When we're talking about traces as a feature that MUST be supported
for quadcode to represent an acceptable subset of the language, we're
mostly talking about, "what is needed for Tk to work?" [1]  That's a
lot less general than "support all use cases of traces".

Tk uses write traces only, and generally accumulates data about what
has happened and defers acting upon it to the idle loop. Because it
works this way, trace elision actually sounds to me like a fairly good
idea.  The concept here would be:

(a) Read traces (if we support them at all) will fire at least once
for any quadcode sequence that reads a value from a namespace
variable. Subsequent reads of a value that is known not to have been
modified since the previous read need not be traced.

(b) Write traces will fire when the value of a program variable is
stored back in the Var data structure. It is not required that every
place that a variable is set in a quadcode sequence must correspond
with a write trace. Rather, all namespace variables must be updated
prior to invoking code that might change them or cede control, and
prior to return to a call thunk. (n other words, require that the
variables actually be in sync only when giving control to something
that isn't quadcode.)  In addition, variables in the callframe must be
in sync when invoking any code that may access them. There are a fair
number of Tcl commands that access variables in a controlled,
predictable fashion (for example, [gets], [read], [regexp], [regsub],
[scan] and [binary scan]), and it is permissible to defer
synchronization when invoking a command that does not access the
variable in question.

(c) Unset traces follow the same rule as write traces - they require
synchronization prior to returning to a call thunk or invoking
non-quadcode that might try to access the variable.


Essentially, this makes the tracing rule for quadcode be, "before any
non-quadcode subsystem gets control, whether by call, return, or
coroutine transfer, at least one write or unset traces has fired
presenting the current value of each traced variable that has been
modified."

That keeps Tk (and other subsystems depending on linked variables)
working, and in fact saves them work if the same variable is hit
multiple times.  It also allows us considerable latitude for moving
reads and writes around, for instance by pushing them above or below
loops in which they appear.

It's surely a change in language semantics between interpreted Tcl and
quadcode, but I think it's most likely a change for the better, given
what traces appear to be used for 'in the wild'.[2]

----
[1] There's also ::env, but I think a bunch of us concluded quite a
long time ago that the read trace on ::env is NOT desirable. I really
ought to work up the TIP for per-interp env, initialized from the
process environment at initial interp creation time, copied from the
parent interp when creating a child interp, and copied to the process
environment (under mutual exclusion) during [exec] and other C logic
that needs the environment in sync.  The fact that neither we nor
POSIX defines any sort of synchronization requirement for environment
variable changes is crazy. End of dirgression.

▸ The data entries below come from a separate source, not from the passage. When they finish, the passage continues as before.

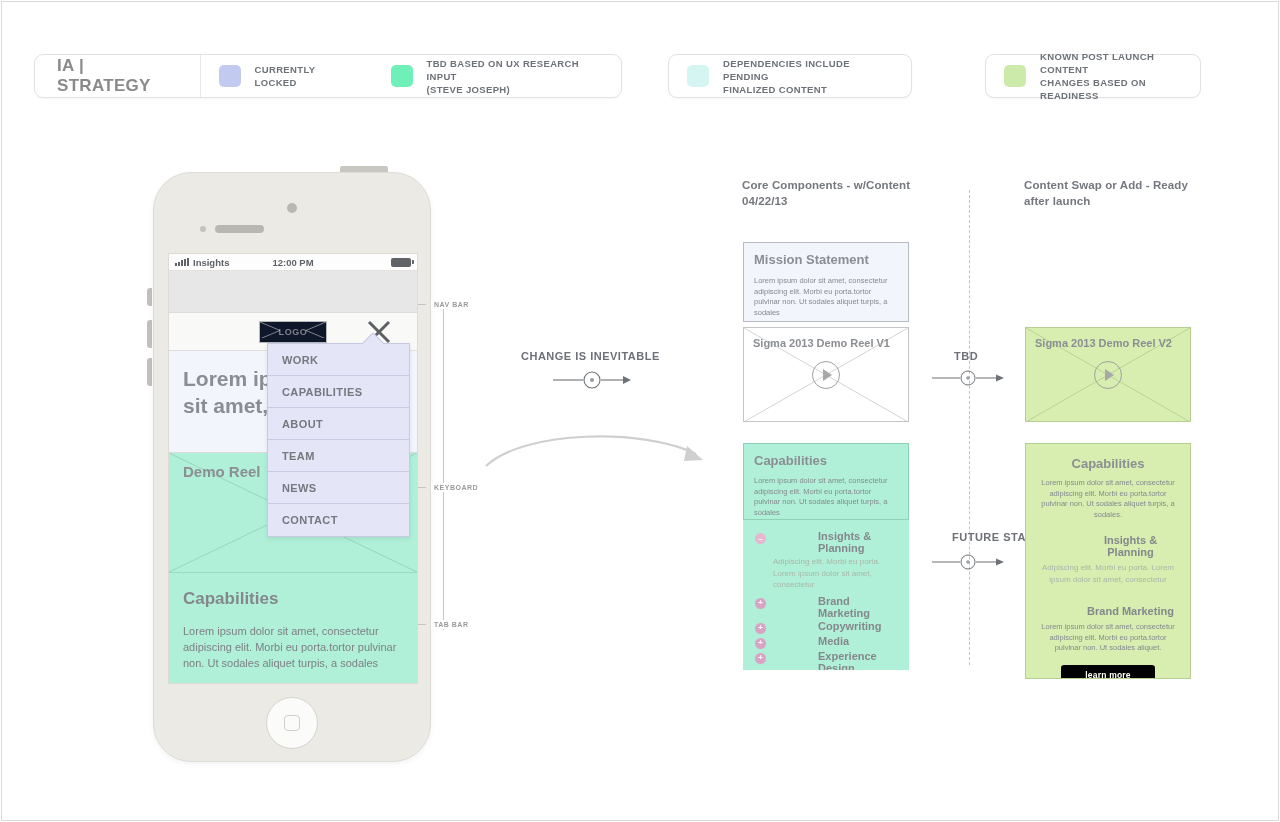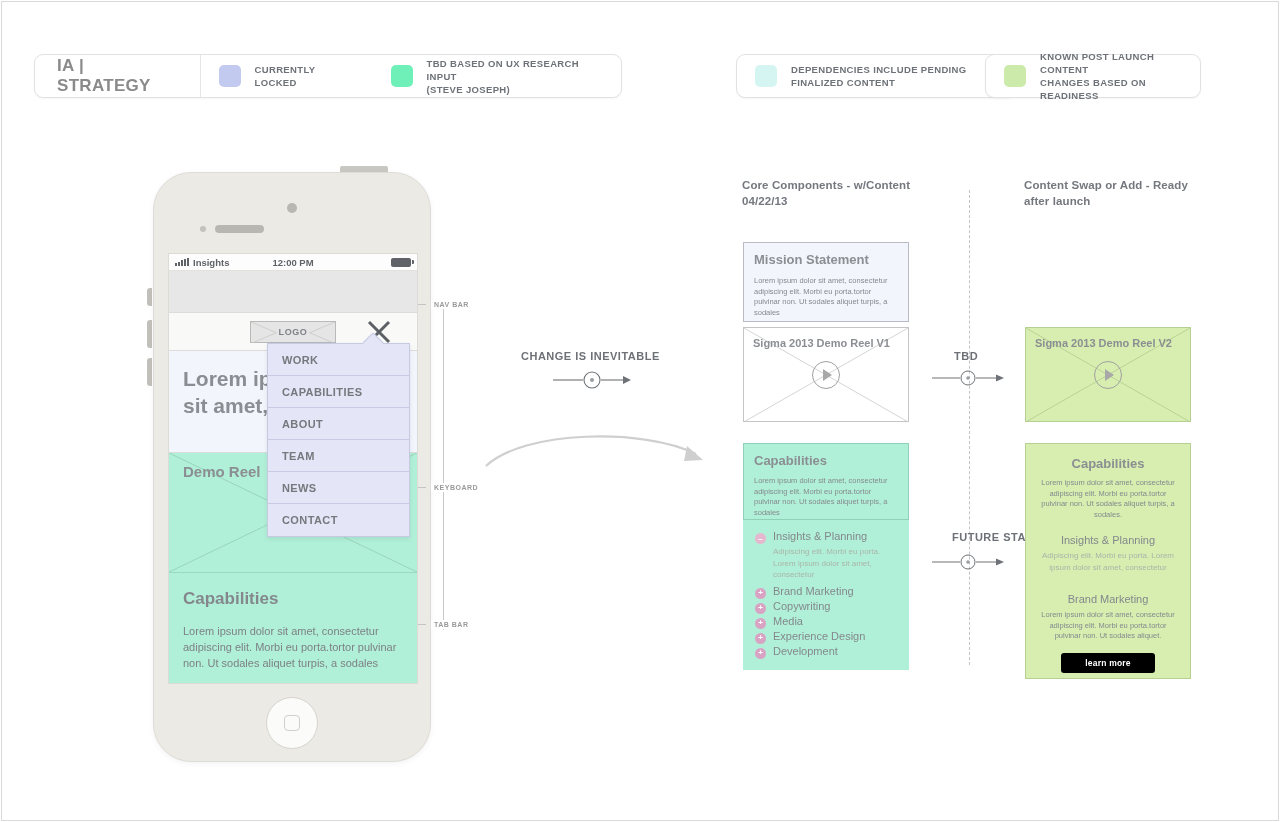"DEPENDENCIES INCLUDE PENDING" div.legend-box { left: 736px -> 668px; width: 280px -> 244px }
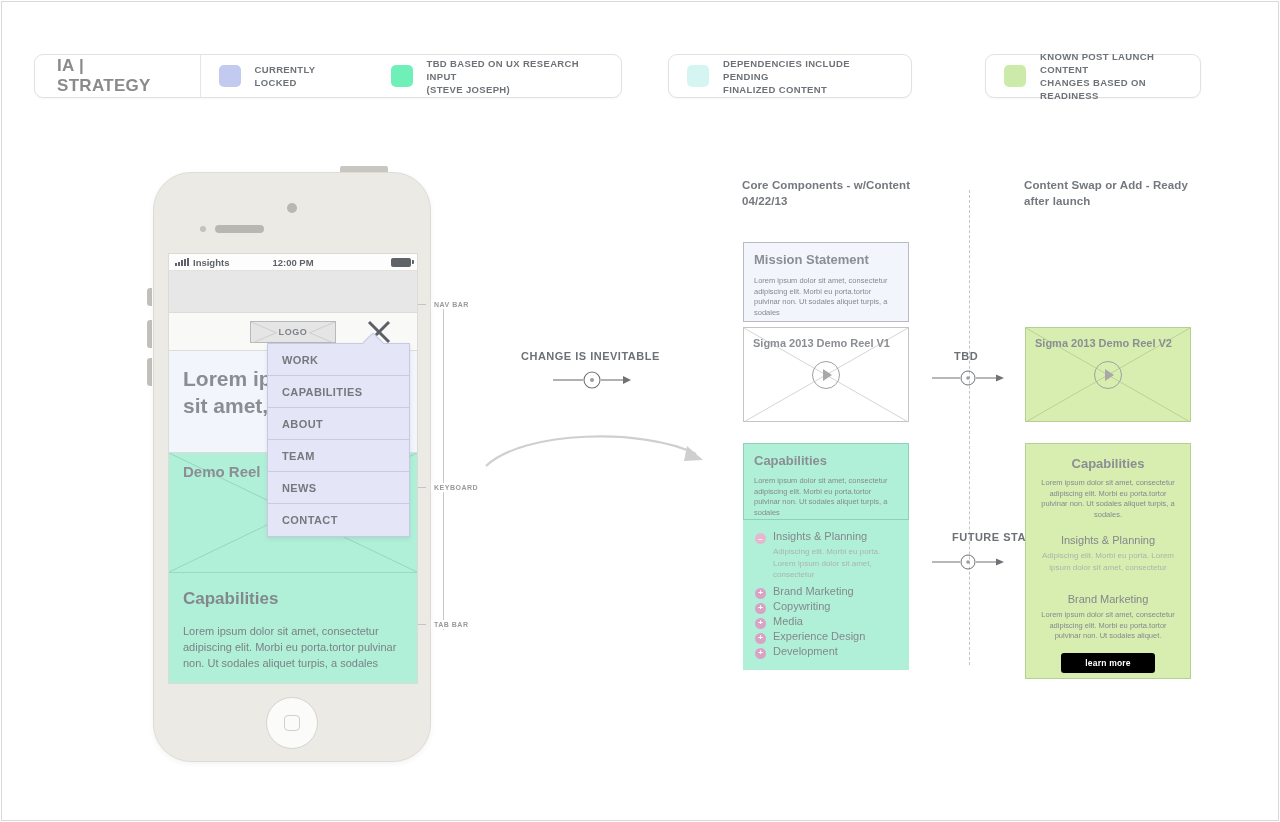"LOGO" .logo-box { background: #e5e5e5 -> #0f172a; width: 86px -> 68px }
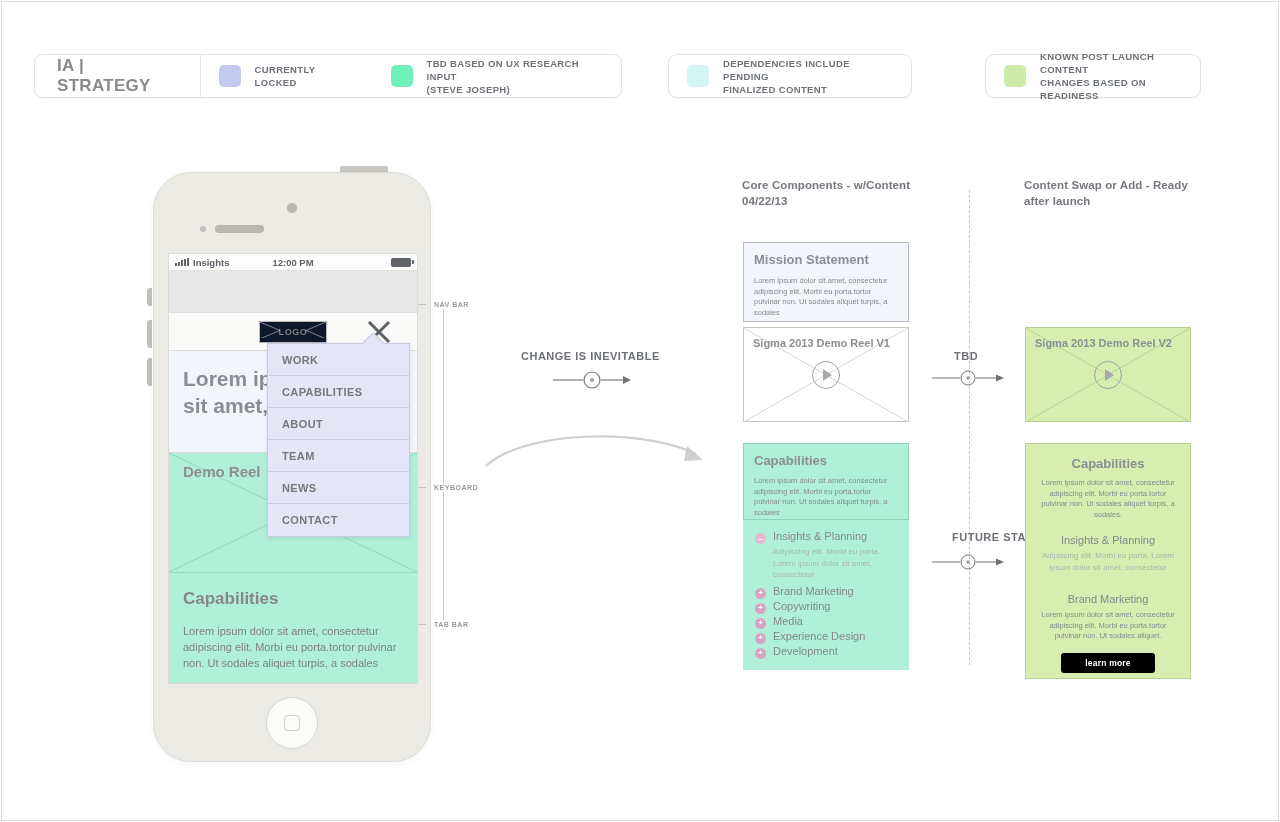"Insights & Planning" .acc-title { font-weight: normal -> bold; margin-left: none -> 45px }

[2] I've also seen traces used for debugging instrumentation, in which
case they *are* interested in each individual access or change to a
variable. I'd imagine, though, that we'd want either to have a
debugging option to the code generation to force such traces to be
left in, or else run this sort of instrumentation only on interpreted
code, rather than burden every use of quadcode with the cost of the
additional hash table lookups and assignments.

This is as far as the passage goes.